The contention that what plaintiff relied on is not a state statute but only the definitional section of the National Bank Act ignores the fundamental significance of the "intimacy of the relationship between and interdependency of the Federal and State statutes" in the banking field. Suburban Trust Co. v. National Bank of Westfield, 211 F.Supp. 694, 697 (D.N.J.1962). Even though § 36(h) of the National Bank Act is not an adoption of state law like § 36(c), it is part of a federal statute that reflects a pervasive policy of coordination. It would be unsound to assert that the proper interpretation of § 36(h) is independent of state policy and legislation. It is relevant at least to consider the construction put by the community on such terms as "banking business," as the District Court pointed out in denying summary judgment, and as the Comptroller himself apparently recognized. In any realistic appraisal of the issues, the statutes and regulations administered by the state commissioner are "relied on" by the plaintiff, even though the reliance may be indirect and one step removed from the federal standard that ultimately governs the case.
Moreover, we are of the view that Rule 24 is part of an evolving jurisprudence. Even prior to the 1946 amendment, SEC v. United States Realty & Improvement Corp., 310 U.S. 434, 60 S.Ct. 1044, 84 L.Ed. 1293 (1940), stressed that intervention to promote a relevant public interest is permissible when the public official charged with primary responsibility for vindicating that interest seeks to defend it. There the Court approved intervention by the SEC to ensure that a proposed reorganization was carried out under a statute providing for SEC scrutiny. Writing for the Court, Justice Stone stated that "the Commission has a sufficient interest in the maintenance of its statutory authority and the performance of its public duties to entitle it through intervention to prevent reorganizations, which should rightly be subjected to its scrutiny, from proceeding without it." 310 U.S. at 460, 60 S.Ct. at 1055.

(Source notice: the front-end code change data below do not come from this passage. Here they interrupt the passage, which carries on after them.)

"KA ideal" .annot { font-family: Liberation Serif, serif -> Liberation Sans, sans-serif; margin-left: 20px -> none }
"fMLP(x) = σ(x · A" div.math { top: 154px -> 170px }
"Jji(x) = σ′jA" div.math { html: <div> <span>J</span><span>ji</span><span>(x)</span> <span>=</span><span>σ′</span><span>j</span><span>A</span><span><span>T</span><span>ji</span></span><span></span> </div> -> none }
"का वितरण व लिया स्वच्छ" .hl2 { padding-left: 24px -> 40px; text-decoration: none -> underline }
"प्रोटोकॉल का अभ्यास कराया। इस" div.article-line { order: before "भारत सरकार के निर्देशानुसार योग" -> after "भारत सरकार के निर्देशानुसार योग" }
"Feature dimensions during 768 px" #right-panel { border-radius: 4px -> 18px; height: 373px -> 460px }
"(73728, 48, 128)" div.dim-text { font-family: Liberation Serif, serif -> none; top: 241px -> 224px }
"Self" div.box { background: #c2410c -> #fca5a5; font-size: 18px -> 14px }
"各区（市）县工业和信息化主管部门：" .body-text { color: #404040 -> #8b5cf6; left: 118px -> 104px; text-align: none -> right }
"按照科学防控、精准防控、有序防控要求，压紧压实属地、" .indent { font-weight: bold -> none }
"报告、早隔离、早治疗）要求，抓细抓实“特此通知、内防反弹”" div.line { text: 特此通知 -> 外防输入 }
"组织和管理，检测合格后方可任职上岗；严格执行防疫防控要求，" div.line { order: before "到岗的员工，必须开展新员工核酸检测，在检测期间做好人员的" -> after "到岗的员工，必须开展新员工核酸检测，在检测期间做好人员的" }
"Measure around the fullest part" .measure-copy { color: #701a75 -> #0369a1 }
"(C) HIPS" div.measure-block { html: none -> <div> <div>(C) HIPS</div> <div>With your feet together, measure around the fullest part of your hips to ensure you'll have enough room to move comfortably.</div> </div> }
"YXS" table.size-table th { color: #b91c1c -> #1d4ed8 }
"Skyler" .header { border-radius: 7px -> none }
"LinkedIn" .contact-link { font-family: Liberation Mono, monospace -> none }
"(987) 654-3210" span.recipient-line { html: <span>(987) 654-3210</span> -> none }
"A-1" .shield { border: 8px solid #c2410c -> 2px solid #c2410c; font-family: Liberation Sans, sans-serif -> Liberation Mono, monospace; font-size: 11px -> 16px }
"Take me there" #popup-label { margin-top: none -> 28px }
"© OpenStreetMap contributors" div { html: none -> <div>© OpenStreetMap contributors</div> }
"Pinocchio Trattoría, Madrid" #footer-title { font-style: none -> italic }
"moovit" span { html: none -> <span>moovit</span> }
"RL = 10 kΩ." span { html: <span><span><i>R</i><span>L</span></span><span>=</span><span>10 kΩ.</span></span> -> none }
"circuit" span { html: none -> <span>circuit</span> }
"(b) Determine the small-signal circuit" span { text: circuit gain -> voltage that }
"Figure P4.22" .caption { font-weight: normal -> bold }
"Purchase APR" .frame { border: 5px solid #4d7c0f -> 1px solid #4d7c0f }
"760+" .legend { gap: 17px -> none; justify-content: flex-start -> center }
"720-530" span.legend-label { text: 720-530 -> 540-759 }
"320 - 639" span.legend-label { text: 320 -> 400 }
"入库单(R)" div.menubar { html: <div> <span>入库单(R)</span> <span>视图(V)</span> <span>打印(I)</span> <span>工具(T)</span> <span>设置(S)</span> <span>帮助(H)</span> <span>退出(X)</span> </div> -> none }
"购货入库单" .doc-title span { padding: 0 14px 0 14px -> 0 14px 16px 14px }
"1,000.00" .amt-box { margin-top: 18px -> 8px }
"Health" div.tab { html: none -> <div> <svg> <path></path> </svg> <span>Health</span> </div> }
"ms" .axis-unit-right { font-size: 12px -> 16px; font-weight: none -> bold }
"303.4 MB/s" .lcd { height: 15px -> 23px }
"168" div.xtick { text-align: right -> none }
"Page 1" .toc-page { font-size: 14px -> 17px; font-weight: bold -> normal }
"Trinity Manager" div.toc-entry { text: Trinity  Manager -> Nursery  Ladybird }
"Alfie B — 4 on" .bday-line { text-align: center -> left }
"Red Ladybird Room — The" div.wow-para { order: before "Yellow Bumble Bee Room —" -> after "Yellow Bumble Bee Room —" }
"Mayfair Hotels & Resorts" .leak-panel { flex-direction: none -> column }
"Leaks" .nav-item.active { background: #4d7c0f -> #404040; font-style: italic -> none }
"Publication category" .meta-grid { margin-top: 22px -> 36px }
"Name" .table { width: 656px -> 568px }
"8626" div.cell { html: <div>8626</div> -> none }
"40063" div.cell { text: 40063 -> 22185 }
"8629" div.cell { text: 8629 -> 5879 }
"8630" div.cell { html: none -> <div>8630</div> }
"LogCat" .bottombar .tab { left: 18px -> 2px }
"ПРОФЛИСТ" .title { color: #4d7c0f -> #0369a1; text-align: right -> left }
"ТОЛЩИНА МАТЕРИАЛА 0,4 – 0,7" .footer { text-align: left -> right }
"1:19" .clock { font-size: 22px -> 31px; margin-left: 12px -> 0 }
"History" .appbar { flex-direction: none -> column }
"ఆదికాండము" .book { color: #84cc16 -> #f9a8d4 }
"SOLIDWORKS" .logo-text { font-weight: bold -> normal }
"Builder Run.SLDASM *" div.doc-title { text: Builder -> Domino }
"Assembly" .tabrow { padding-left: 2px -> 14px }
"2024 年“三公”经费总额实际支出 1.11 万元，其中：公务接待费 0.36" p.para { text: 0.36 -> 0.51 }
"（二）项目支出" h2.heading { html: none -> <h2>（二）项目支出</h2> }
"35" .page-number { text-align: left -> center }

Underlying this decision is a broad concern that courts should mold
It is a living tenet of our society and not mere rhetoric that a public office is a public trust. While a public official may not intrude in a purely private controversy, permissive intervention is available when sought because an aspect of the public interest with which he is officially concerned is involved in the litigation. Notwithstanding this public interest the official may be denied intervention in the exercise of a sound judicial discretion finding that intervention would unduly expand the controversy or otherwise lead to improvident delay or expense. No such exercise of discretion was involved here. Intervention was denied, on the authority of Judge Kent's ruling, solely because of lack of appropriate interest. That was error.
Of course, even where the interests of a person may have been adequately represented at trial, failure to take an appeal from an adverse judgment may introduce the element of inadequacy, entitling the interested person to intervene after judgment to file an appeal. Wolpe v. Poretsky, 79 U.S.App.D.C. 141, 144 F.2d 505, cert. denied 329 U.S. 724, 65 S.Ct. 190, 89 L.Ed. 621 (1944); Zuber v. Allen, No. 20,931 (D.C.Cir. July 5, 1967).